Performance: optimizing networking performance

Antti Kantee edited this page Apr 24, 2014 · 6 revisions
Clone this wiki locally

This page describes ideas -- and, in the future, experiences -- in optimizing the performance of the TCP/IP packet processing done by DPDK + rump kernels. The page is work in progress and lists only potential avenues, not facts. Feel more than free to contribute. The rest of page assumes that the reader is familiar with the basic architecture of rump kernels (as described in "The Design and Implementation of the Anykernel and Rump Kernels").

The issue to understand is that while the TCP/IP stack is stable, it is the unmodified NetBSD kernel TCP/IP stack and therefore attempts to conform to the rules of TCP/IP processing in the kernel. The task of the kernel is to provide fair resource sharing (FSVO "fair") to any potential user/application running on the system. This means abstracting constraints, and can lead to loss of information. On the contrary, a userspace TCP/IP stack in conjunction with an application can be aggressively optimized for the needs of the application.
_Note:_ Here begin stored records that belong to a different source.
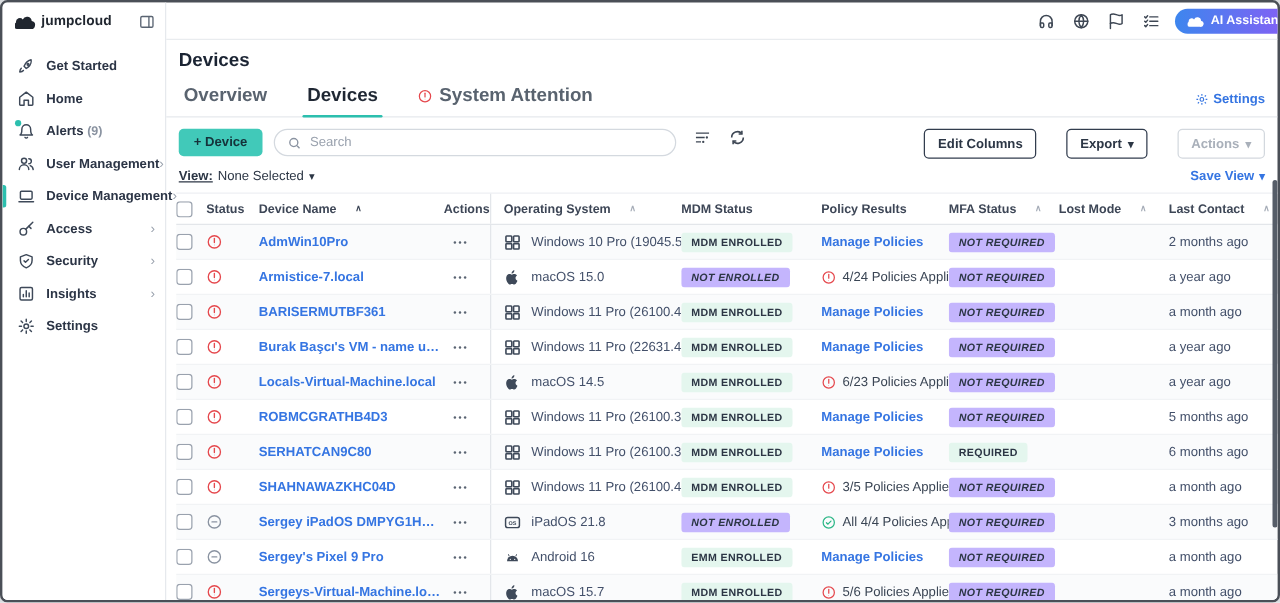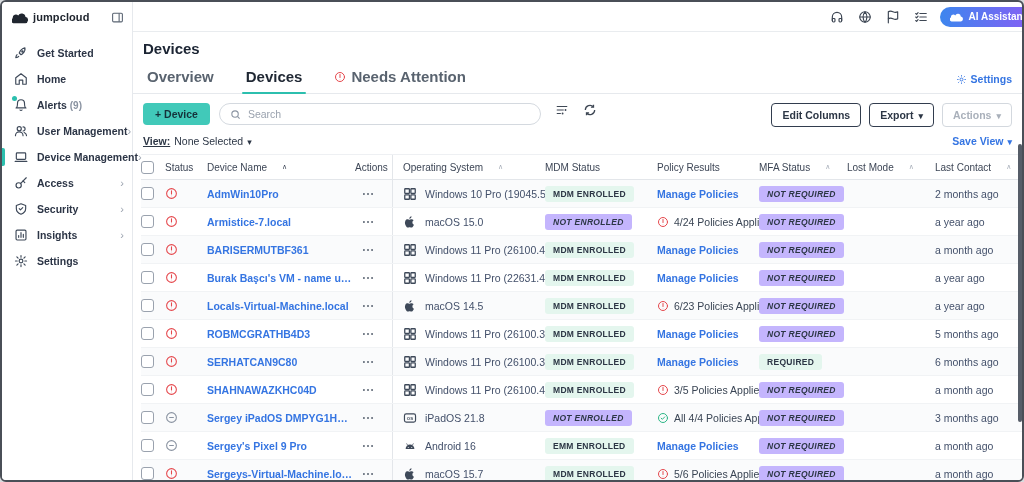--- a/index.html
+++ b/index.html
@@ -279,7 +279,7 @@
               <circle cx="12" cy="16.5" r="0.6" fill="currentColor" stroke="none"></circle>
             </svg>
           </span>
-          <span>Needs Attention</span>
+          <span>System Attention</span>
         </div>
         <div class="settings-link">
         <span class="ic">

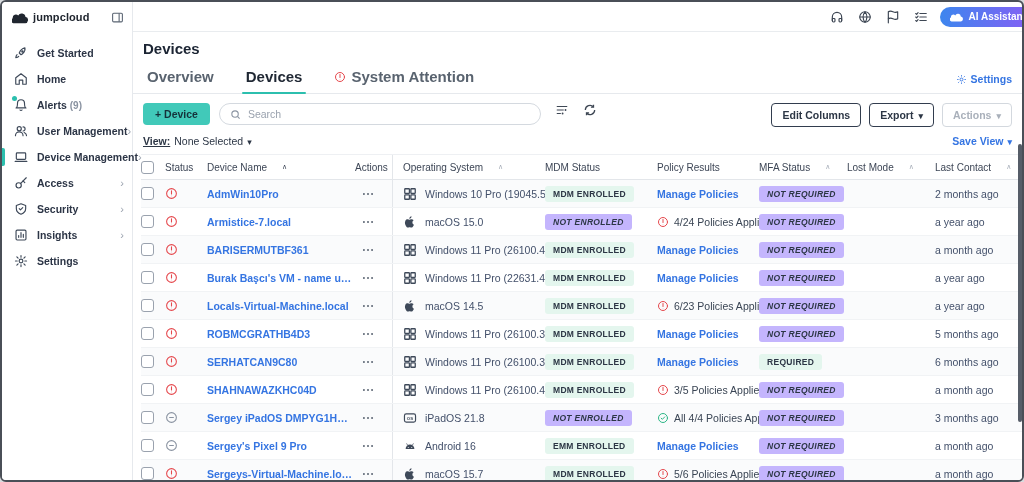--- a/index.html
+++ b/index.html
@@ -61,7 +61,7 @@
   .tsearch-ph { font-size:10.5px; color:#9aa2ae; margin-left:7px; }
   .mini-btn { width:14px; height:14px; color:#3e4754; cursor:pointer; margin-left:14px; }
   .mini-btn svg { width:100%; height:100%; display:block; }
-  .toolbar-right { margin-left:auto; display:flex; gap:8px; }
+  .toolbar-right { margin-left:auto; display:flex; gap:24px; }
   .btn-outline { border:1px solid #323d4e; border-radius:4px; background:#fff; color:#2c3645; font-size:10.5px; font-weight:700; padding:5px 10px; cursor:pointer; white-space:nowrap; }
   .btn-outline.has-caret::after { content:"▾"; margin-left:5px; font-size:9px; }
   .btn-outline.disabled { border-color:#d3d8de; color:#a9b0ba; cursor:default; }

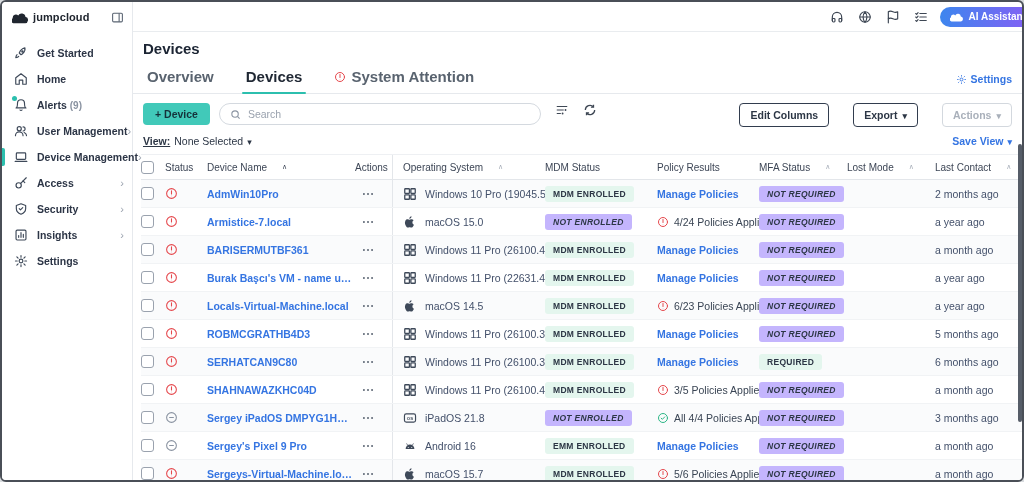--- a/index.html
+++ b/index.html
@@ -76,7 +76,7 @@
   .tbl { padding-left:8px; }
   .trow { display:grid; grid-template-columns:24px 42px 148px 38px 152px 112px 102px 88px 88px 88px 28px; align-items:center; }
   .thead { height:26px; border-top:1px solid #eef0f3; border-bottom:1px solid #e3e6ea; }
-  .th { font-size:10px; font-weight:400; color:#3d4656; white-space:nowrap; overflow:hidden; display:flex; align-items:center; gap:15px; }
+  .th { font-size:10px; font-weight:700; color:#3d4656; white-space:nowrap; overflow:hidden; display:flex; align-items:center; gap:15px; }
   .sort { font-size:7px; color:#a6adb8; }
   .sort.on { color:#3d4656; }
   .brow { height:28px; border-bottom:1px solid #f1f3f5; }

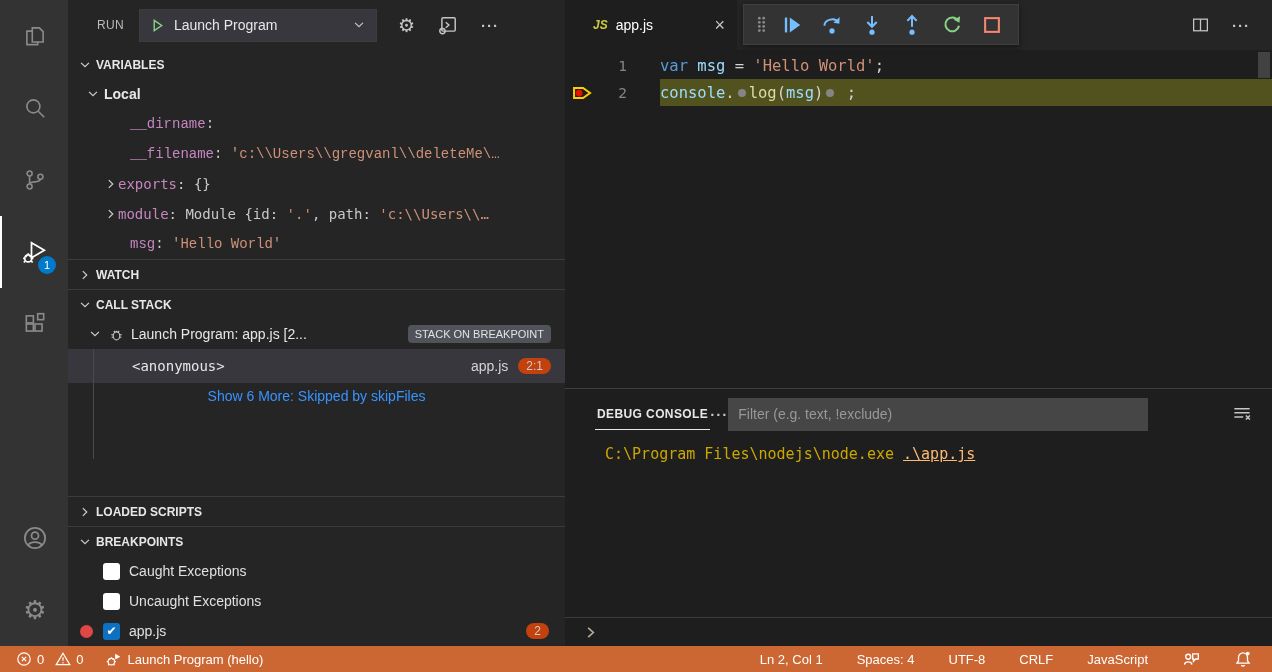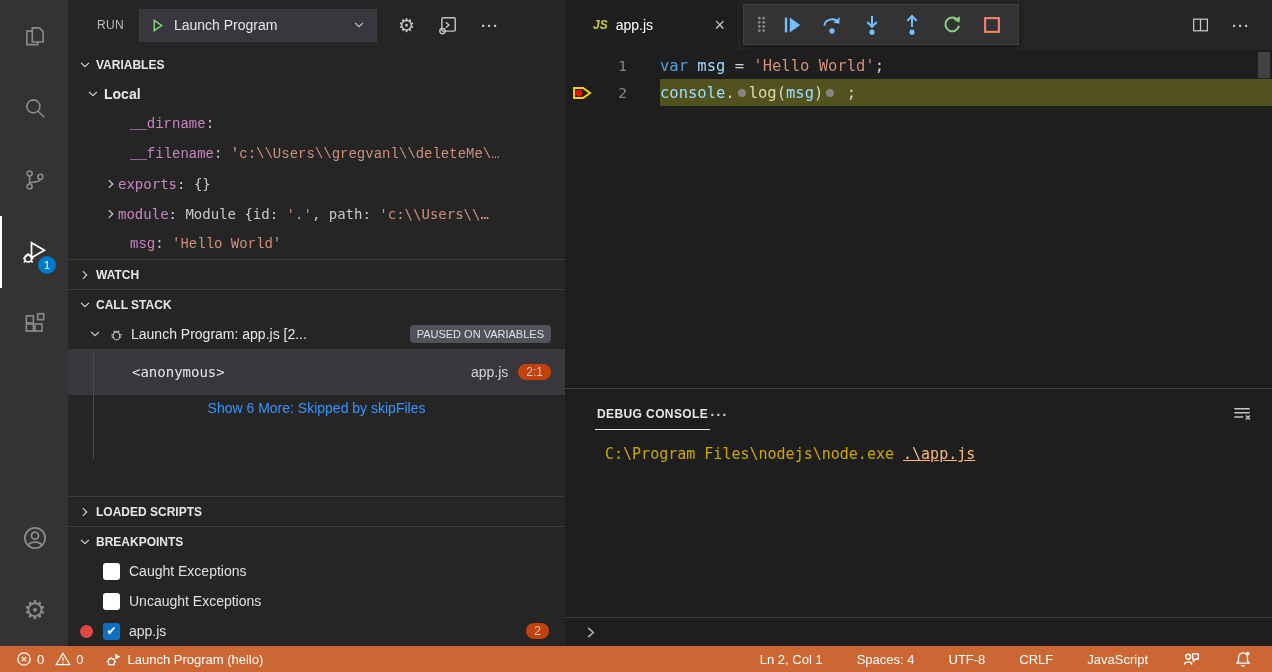--- a/index.html
+++ b/index.html
@@ -313,7 +313,7 @@
             </svg>
           </span>
           <span class="txt">Launch Program: app.js [2...</span>
-          <span class="paused-badge">PAUSED ON VARIABLES</span>
+          <span class="paused-badge">STACK ON BREAKPOINT</span>
         </div>
         <div class="cs-frame">
           <span>&lt;anonymous&gt;</span>

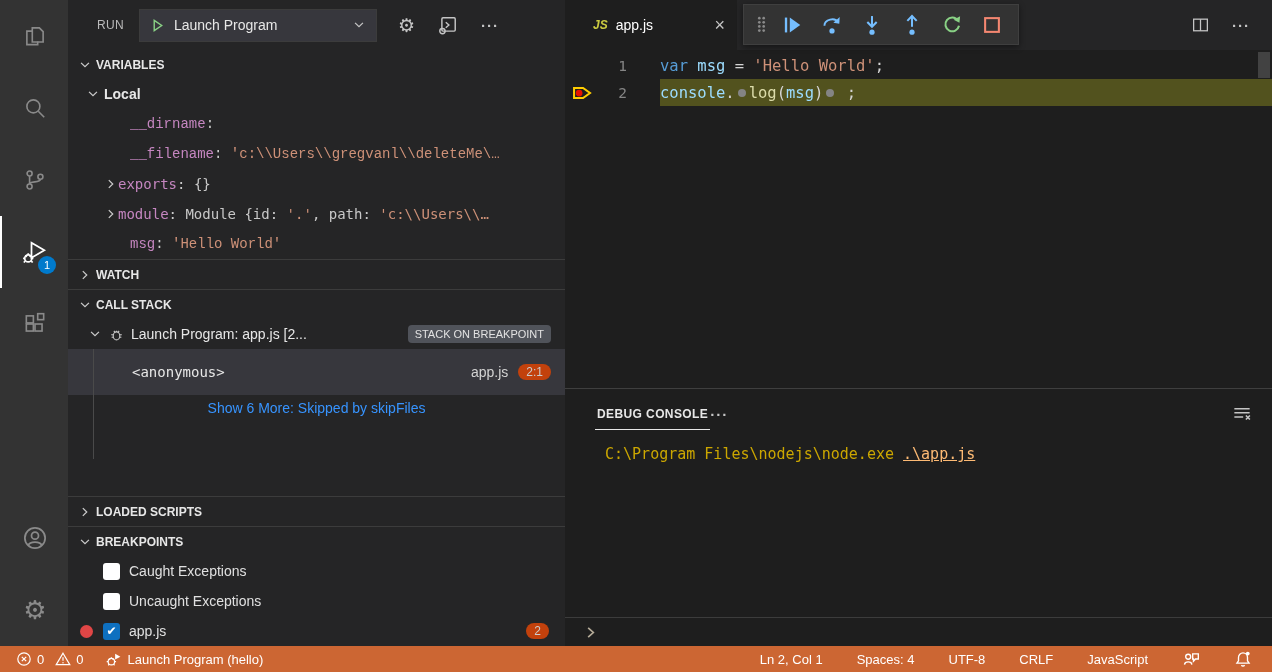--- a/index.html
+++ b/index.html
@@ -57,7 +57,7 @@
   .cs-session .txt { white-space:nowrap; overflow:hidden; flex:1; }
   .paused-badge { background:#50535a; color:#e2e2e2; font-size:11px; padding:3px 7px;
     border-radius:4px; white-space:nowrap; flex:none; }
-  .cs-frame { height:46px; display:flex; align-items:center; background:#37373d;
+  .cs-frame { height:34px; display:flex; align-items:center; background:#37373d;
     padding:0 14px 0 64px; font-family:"DejaVu Sans Mono","Liberation Mono",monospace;
     font-size:14px; color:#e7e7e7; cursor:pointer; }
   .cs-frame .file { margin-left:auto; font-family:"Liberation Sans",sans-serif; color:#d4d4d4;

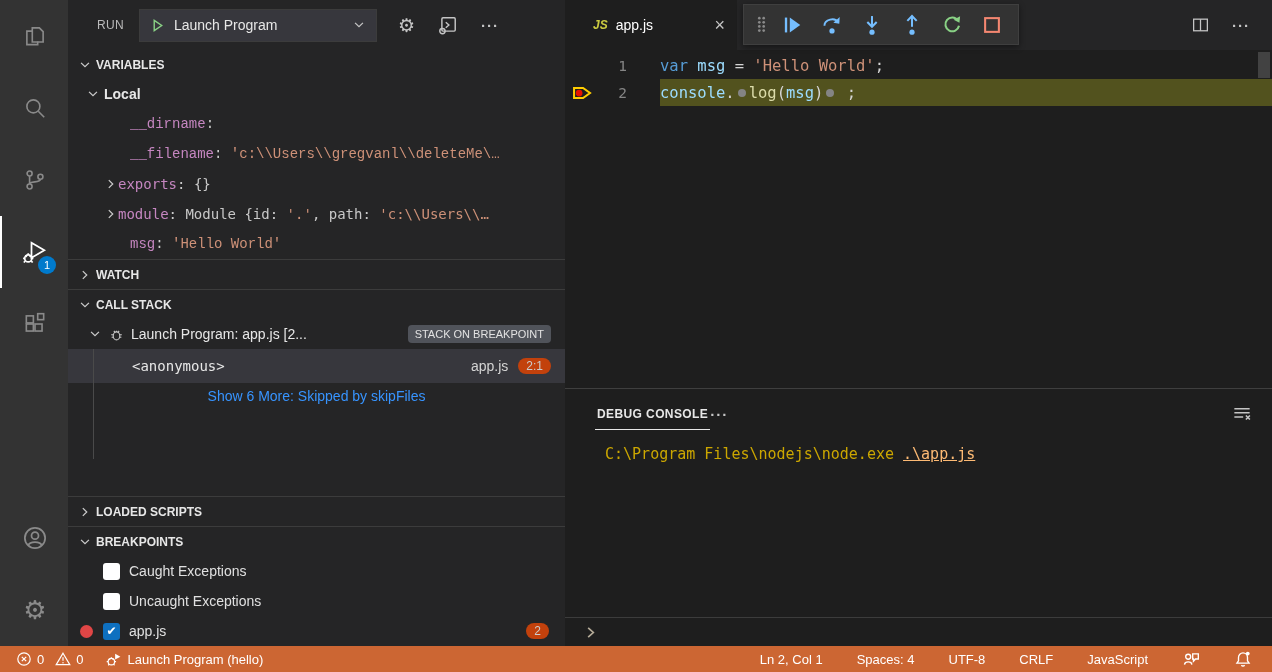--- a/index.html
+++ b/index.html
@@ -461,6 +461,7 @@
         <div class="panel-header">
           <span class="panel-tab">DEBUG CONSOLE</span>
           <span class="icon-btn dots">···</span>
+          <input class="filter-input" placeholder="Filter (e.g. text, !exclude)" style="">
           <span class="icon-btn panel-clear">
             <svg width="20" height="20" viewBox="0 0 17 17" fill="none" stroke="#c5c5c5" stroke-width="1.3">
               <path d="M2 4 H15 M2 7.5 H15 M2 11 H9.5"></path>

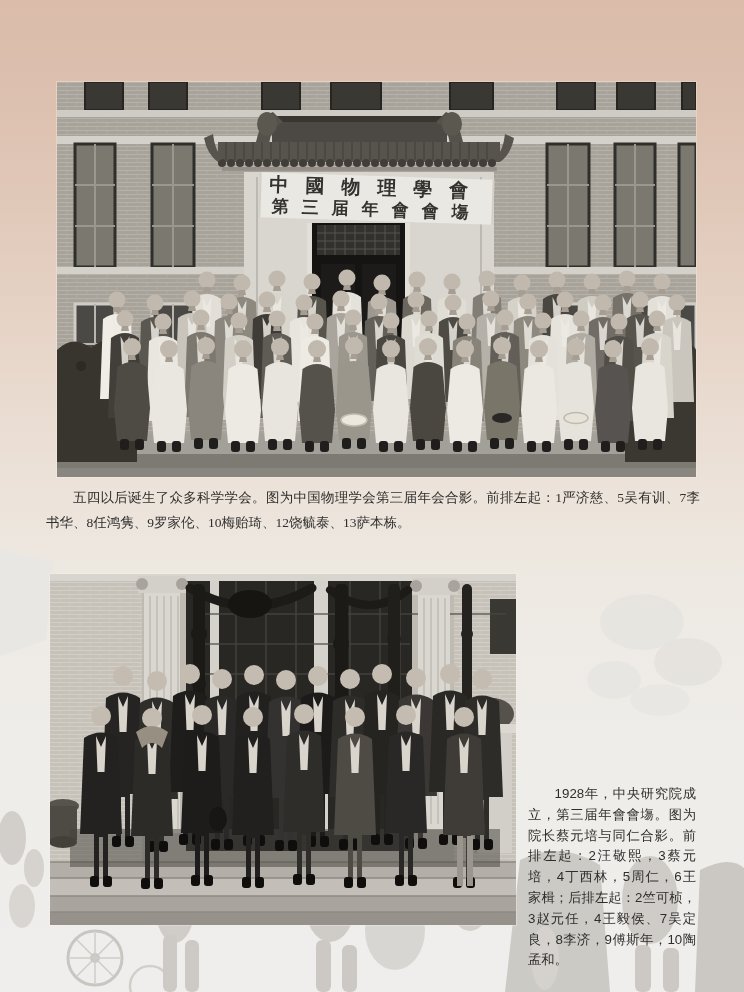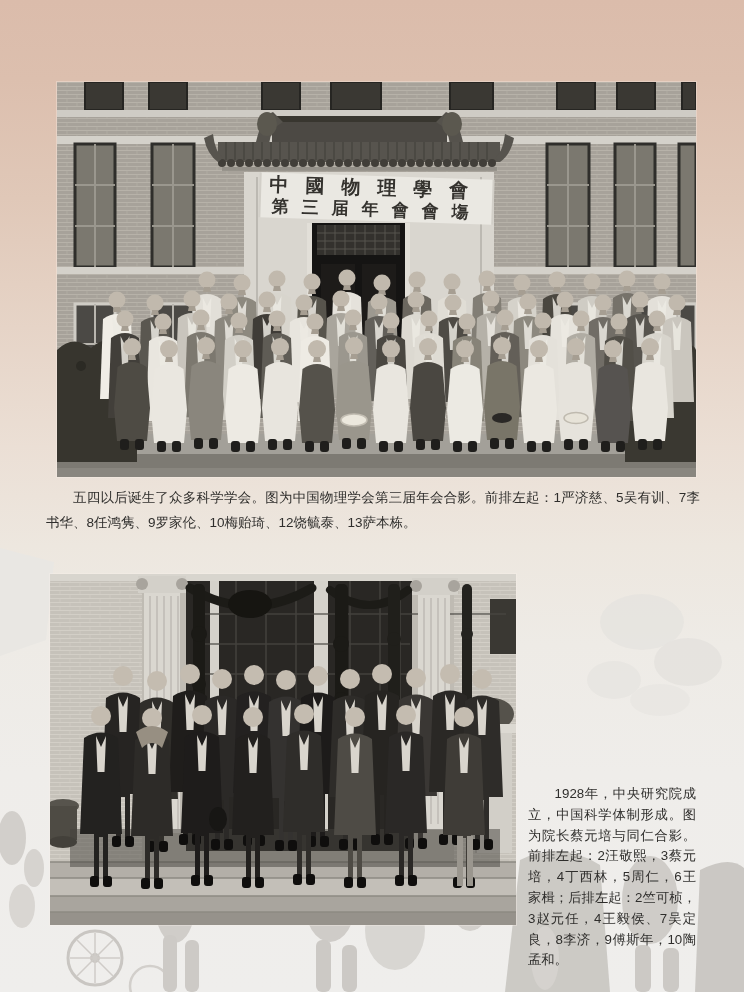--- a/index.html
+++ b/index.html
@@ -15,7 +15,7 @@
   .photo svg{display:block;}
   .caption{position:absolute;z-index:2;margin:0;color:#2f2e2c;text-align:justify;}
   .caption p{margin:0;text-indent:2em;}
-  .caption-1{left:46px;top:486px;width:654px;font-size:13.5px;line-height:24.5px;}
+  .caption-1{left:46px;top:486px;width:654px;font-size:13.5px;line-height:24.5px;font-family:Liberation Serif, serif;}
   .caption-2{left:528px;top:784px;width:168px;font-size:13.3px;line-height:20.8px;}
   .banner-text{font-family:"Liberation Serif", serif;font-weight:bold;fill:#34322e;}
 </style>

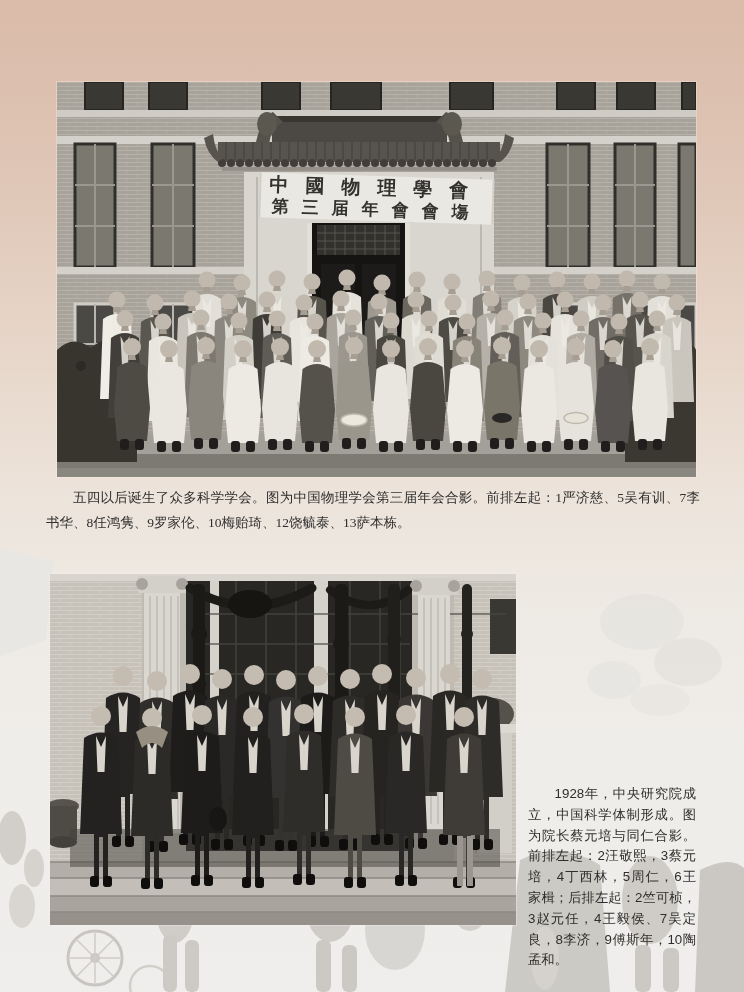--- a/index.html
+++ b/index.html
@@ -402,7 +402,7 @@
   </figure>
 
   <div class="caption caption-2">
-    <p>1928年，中央研究院成立，中国科学体制形成。图为院长蔡元培与同仁合影。前排左起：2汪敬熙，3蔡元培，4丁西林，5周仁，6王家楫；后排左起：2竺可桢，3赵元任，4王毅侯、7吴定良，8李济，9傅斯年，10陶孟和。</p>
+    <p>1928年，中央研究院成立，第三届年會會塲。图为院长蔡元培与同仁合影。前排左起：2汪敬熙，3蔡元培，4丁西林，5周仁，6王家楫；后排左起：2竺可桢，3赵元任，4王毅侯、7吴定良，8李济，9傅斯年，10陶孟和。</p>
   </div>
 
 </div>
The rhetoric "userspace TCP/IP is fast because it avoids data copying" is only one manifestation of that phenomenon (namely, the TCP/IP stack knows where data should be delivered).

Some suggestions for code level modifications follow.

Soft interrupts

The kernel uses soft interrupts to defer interrupt processing from a hardware interrupt handler to a more schedulable processing context. DPDK uses polling to access the NIC, so there are not fastpath interrupts. At any rate, all interrupts in rump kernels are scheduled, so scheduling an "interrupt" to schedule an "interrupt" is ... redundant. Yet, we must make sure we adhere to all of the semantics of softints if we wish the NetBSD kernel TCP/IP stack to work properly (believe me, I tried to cheat there and got my stack kicked ...)

One idea on how to remove softints without upsetting the NetBSD drivers is to add the concept of hardware interrupt threads to rump kernels (no, really, it's not as oxymoronic as it sounds; keep reading). Then we just add a check for a hardware interrupt thread along the unschedule path. If a hardware interrupt thread is unscheduling, softint handlers should be run. As a detail, at some level the "max one outstanding softint handler per level core" invariant needs to be enforced. As a bonus, the approach will get rid of the softint threads, which contribute to a large amount of bootstrap overhead and memory use. On paper, this idea is so simple and effective that I'm really wondering why I didn't think of it and implement it years ago ...

Optimizing lock and cache behavior

A big problem with multiprocessor scaling is dealing with data locality with respect to caches. Furthermore, intercore locking is expensive. Addressing these two issues with rump kernels is fairly trivial because a rump kernel is entirely scheduled by the host and furthermore follows a run-to-completion model. If it is feasible to partition TCP/IP connections so that a certain subset can be handled entirely on one virtual core (i.e. the rump kernel's idea of a "CPU"), the fastpath of every lock inside rump kernel can be optimized to a regular memory access with a compile-time optimization. Furthermore, if the host threads used in one rump kernel instance can be pinned a single physical core and made to use non-preemptive scheduling, all locks and cache contention can be optimized away.

curlwp

In the NetBSD kernel, curlwp resolves to the currently executing thread. It is invoked often in NetBSD kernel and is expected to be fast. The implementation is machine dependent, but some examples include reserving a dedicated register for storing the necessary pointer or setting up VM suitably so that the pointer can be resolved by accessing a constant memory address. Currently, a rump kernel running on a POSIX host uses pthread TLS to handle curlwp. Going through libpthread via a hypercall is relatively speaking slow, thus prompting the optimization of curlwp. On architectures with a large register bank, the fast path for curlwp can be implemented by using a dedicated register, but on architectures such as x86 some other approach is required.

The "done" part: Since March 2014, RUMP_CURLWP can be used to control how curlwp is referenced. The default, if the platform supports TLS, is to use __thread in the rump kernel instead of a hypercall.